Keenan Casavant embarked on a new job search with a clear focus. He knew that mentoring students and working in an educational environment were his ultimate career aspirations. It took him seven months to overcome applicant tracking systems, identify a new career direction, and secure his next opportunity. Keenan recommends staying persistent and finding tools to keep you focused and help you de-stress to unlock a successful job search.
What do you do for a career? Who do you work for?
I work in financial risk management, business continuity, and process improvement at Oregon State University in Corvallis, Oregon.
How long did it take you to find this job?
One could argue it has taken me almost four years to get here if we count graduation from my business program in 2016. However, this type of position in particular took almost seven months.
How did you find your job? What resources did you use? What tool or tactic helped the most?
Know the places you want to work, what you want to do and why. This will narrow your tactics and tools. For me, I mentor business students and really came to enjoy being on a college campus. Thus, I focused on what I could do and where I could go.
The tactic was to apply and then apply again… and again. Rinse and Repeat. Hiring today is so impersonal and inefficient. You have to keep applying, have to keep looking for possibilities to interview – even if it is clearly something you are unlikely to get. Hardest part here? Keeping sane. Tools to destress are a must.
I gained information and resources from Harvard Business Review podcasts and the Mac’s List podcast. Networking through the College of Business at OSU has been valuable. It did nothing to get me close to this position – but it was how I realized this is where I want to be.
What was the most difficult part of your job search? How did you overcome this challenge?
It’s increasingly difficult to narrow a multi-faceted problem down to a single maximum difficulty. However, if I had to choose it would be the Applicant Tracking System.
What started as an effective way to organize and track applicants has grown into a passive hiring nightmare. Algorithms negate hours of application work in a fraction of a second, and we’ve even gotten to the point where if applicants reach out to human resources or a hiring manager they are thrown out of the process.
How did I overcome this exactly? The answer is, I am not really sure I did. My resume was formatted multiple ways, tried through many filters, tweaked by recruiters… you name it. Despite all of these changes, my resume would still hit a wall.
Each system and company has a proprietary methodology. Where one would rank me on specific keywords, others would rank on job title or filter by some sort of university list. Recruiters would become hopeful, only to dump me on the roadside when the ATS shot me out. Quite frustrating.
What kept me going is just hitting my quota of ten applications a day at a minimum.
What is the single best piece of advice you would offer other job-seekers?
Everyone has advice, and there really is too much advice out there – particularly bad or (even worse) outdated advice. Over time, I found it useful to actually tune advice out and only seek what I needed for my specific situation – risk and data analytics.

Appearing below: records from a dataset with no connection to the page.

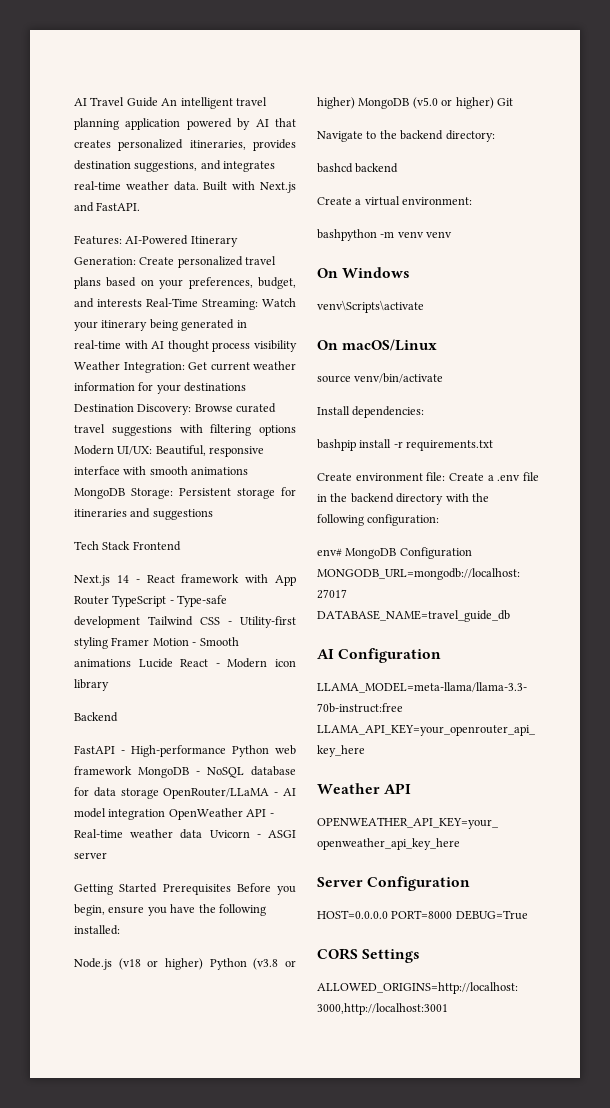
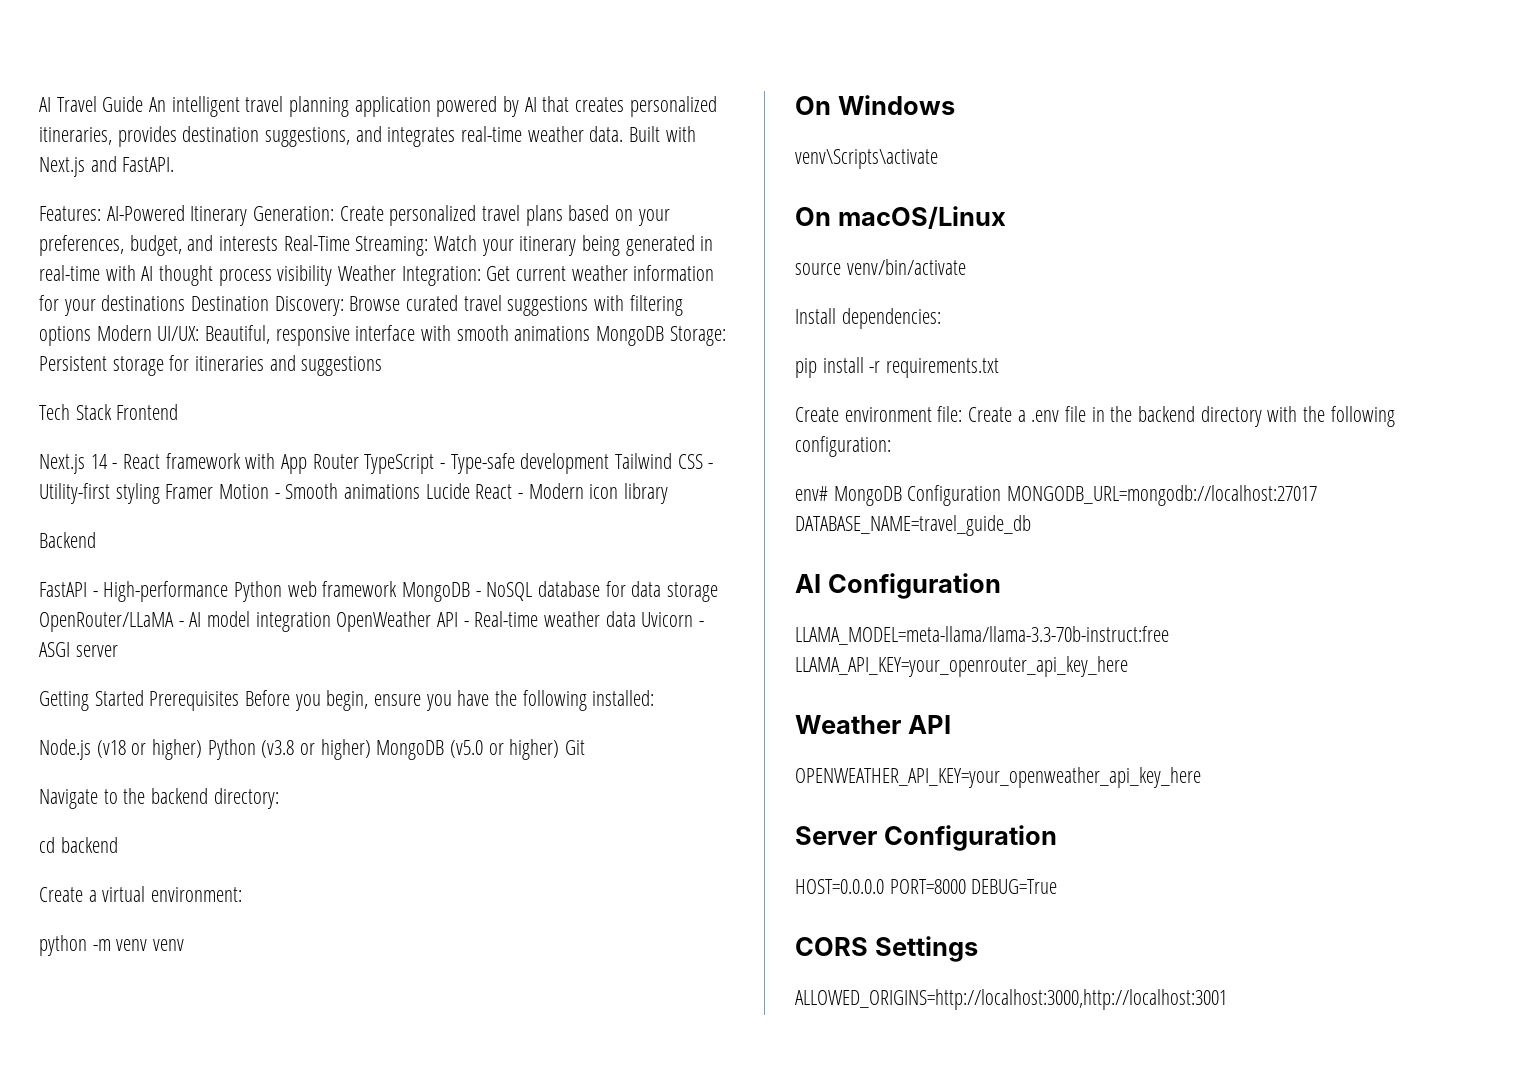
- bashcd backend
+ cd backend
- bashpython -m venv venv
+ python -m venv venv
- bashpip install -r requirements.txt
+ pip install -r requirements.txt

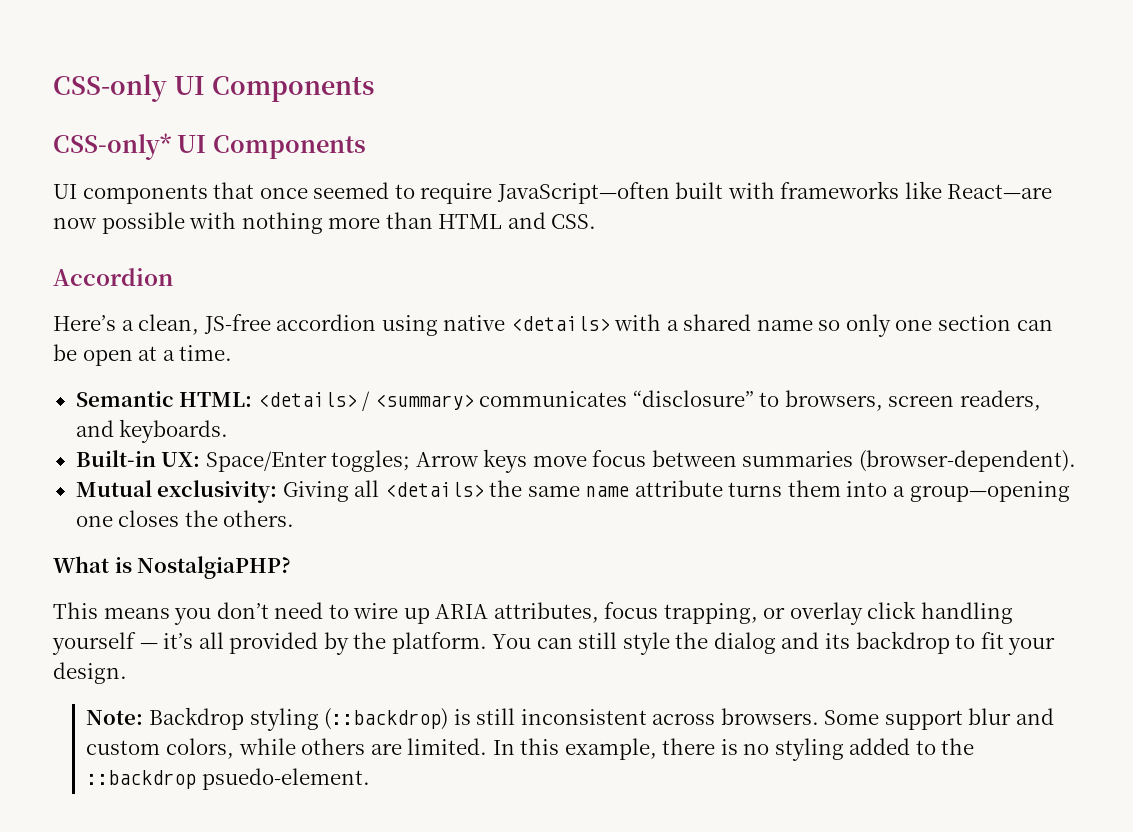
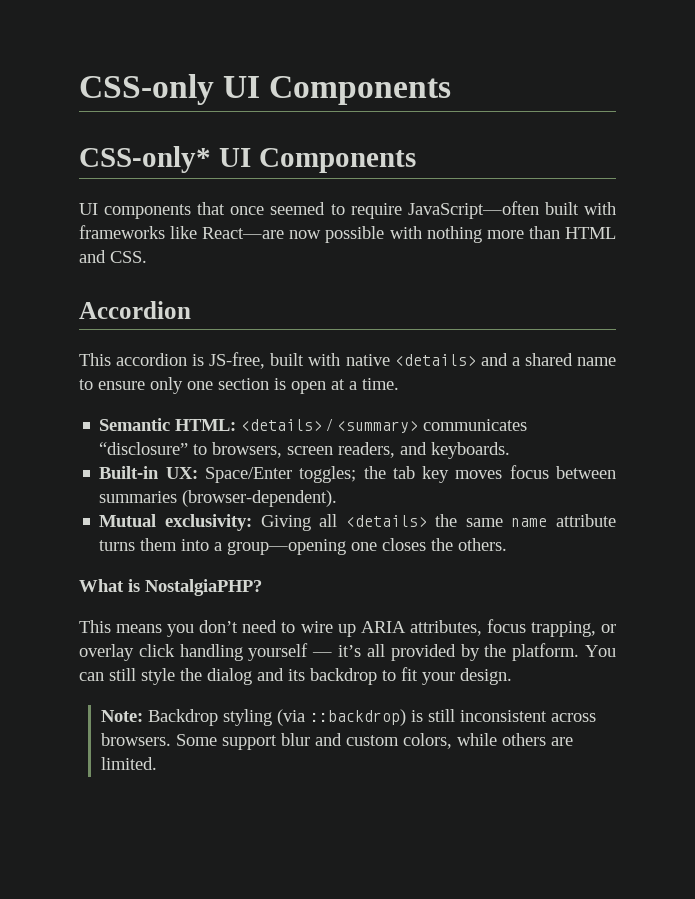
- Here’s a clean, JS-free accordion using native <details> with a shared name so only one section can be open at a time.
+ This accordion is JS-free, built with native <details> and a shared name to ensure only one section is open at a time.
- Built-in UX: Space/Enter toggles; Arrow keys move focus between summaries (browser-dependent).
+ Built-in UX: Space/Enter toggles; the tab key moves focus between summaries (browser-dependent).
- Note: Backdrop styling (::backdrop) is still inconsistent across browsers.
+ Note: Backdrop styling (via ::backdrop) is still inconsistent across browsers.
- In this example, there is no styling added to the ::backdrop psuedo-element.

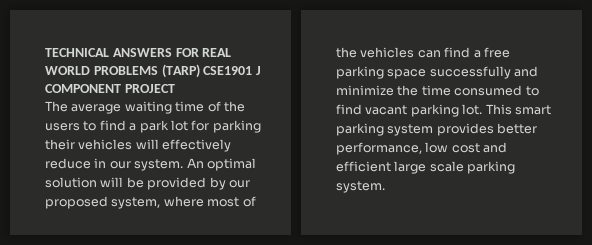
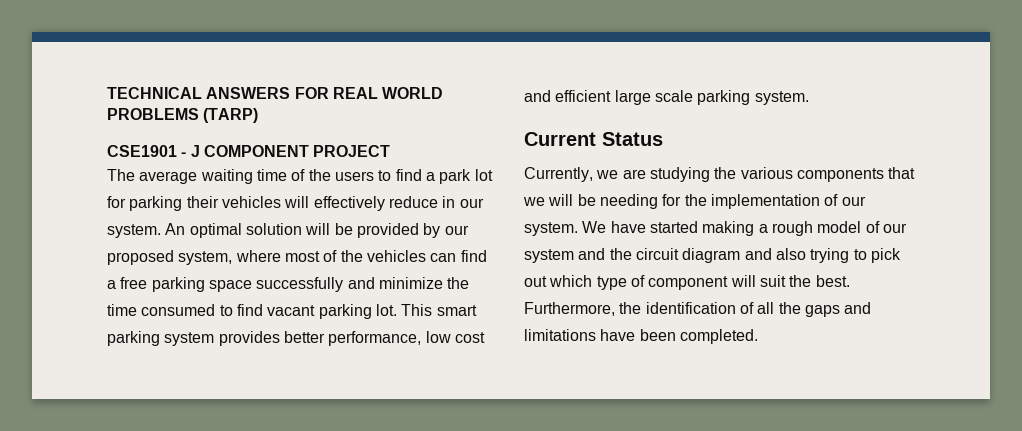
- TECHNICAL ANSWERS FOR REAL WORLD PROBLEMS (TARP) CSE1901 J COMPONENT PROJECT
+ TECHNICAL ANSWERS FOR REAL WORLD PROBLEMS (TARP)
+ CSE1901 - J COMPONENT PROJECT
+ Current Status
+ Currently, we are studying the various components that we will be needing for the implementation of our system. We have started making a rough model of our system and the circuit diagram and also trying to pick out which type of component will suit the best. Furthermore, the identification of all the gaps and limitations have been completed.

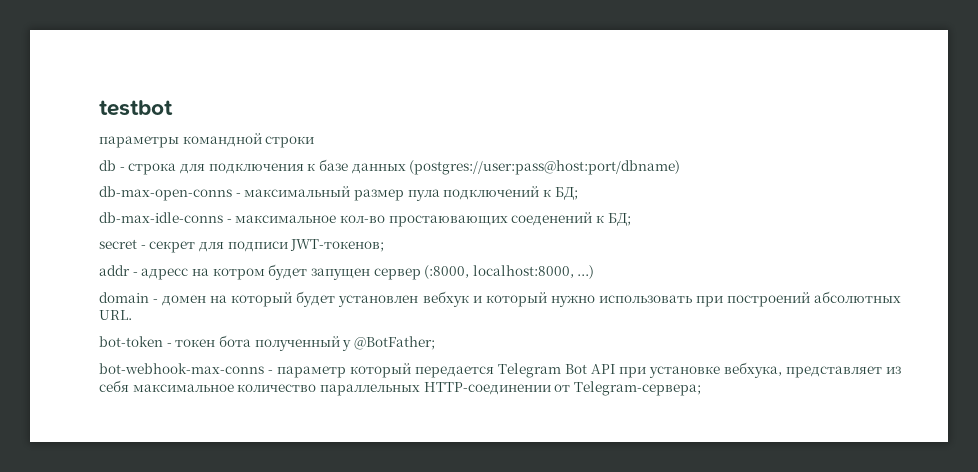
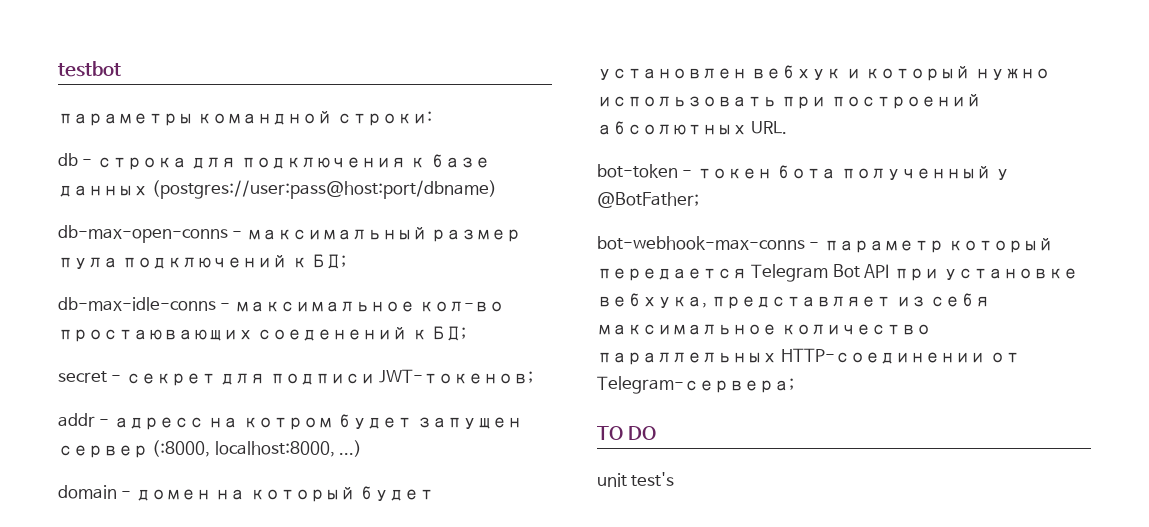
- параметры командной строки
+ параметры командной строки:
+ TO DO
+ unit test's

Informational interviews are a sound way to gain knowledge (learned that from Mac’s List) but be ready for rejection. Many folks are doing this, and all it takes is one person before you to turn off that point of contact and anyone moving forward can be viewed as an annoyance. When you do go, try not to be surprised at how little they know how hiring works at their firm. While I did gain some value, this tactic didn’t really suit my needs.
Change direction, when you need to, and when it makes sense. While I have some real horsepower behind business analytics, companies did not see that. No matter the attempt to do so, I could never escape my job titles or find a single soul to take me seriously.
Of course that stinks and was a hard realization. But, I quickly realized that I could easily leverage my enterprise risk management and insurance background instead. So, I quit bothering with business and data analytics and shifted my focused to enterprise risk management.
What do I literally do everyday? Data analytics and business intelligence! However, not having a clear focus or direction was dragging me down. I was facing rejection and investing valuable time in a pursuit that was not working out for my career. Having a clear vision and cutting out what is not working is key.
Why do you love your job?
I am given the freedom to do what I was hired to do and I have access to mentors when I need advice and guidance.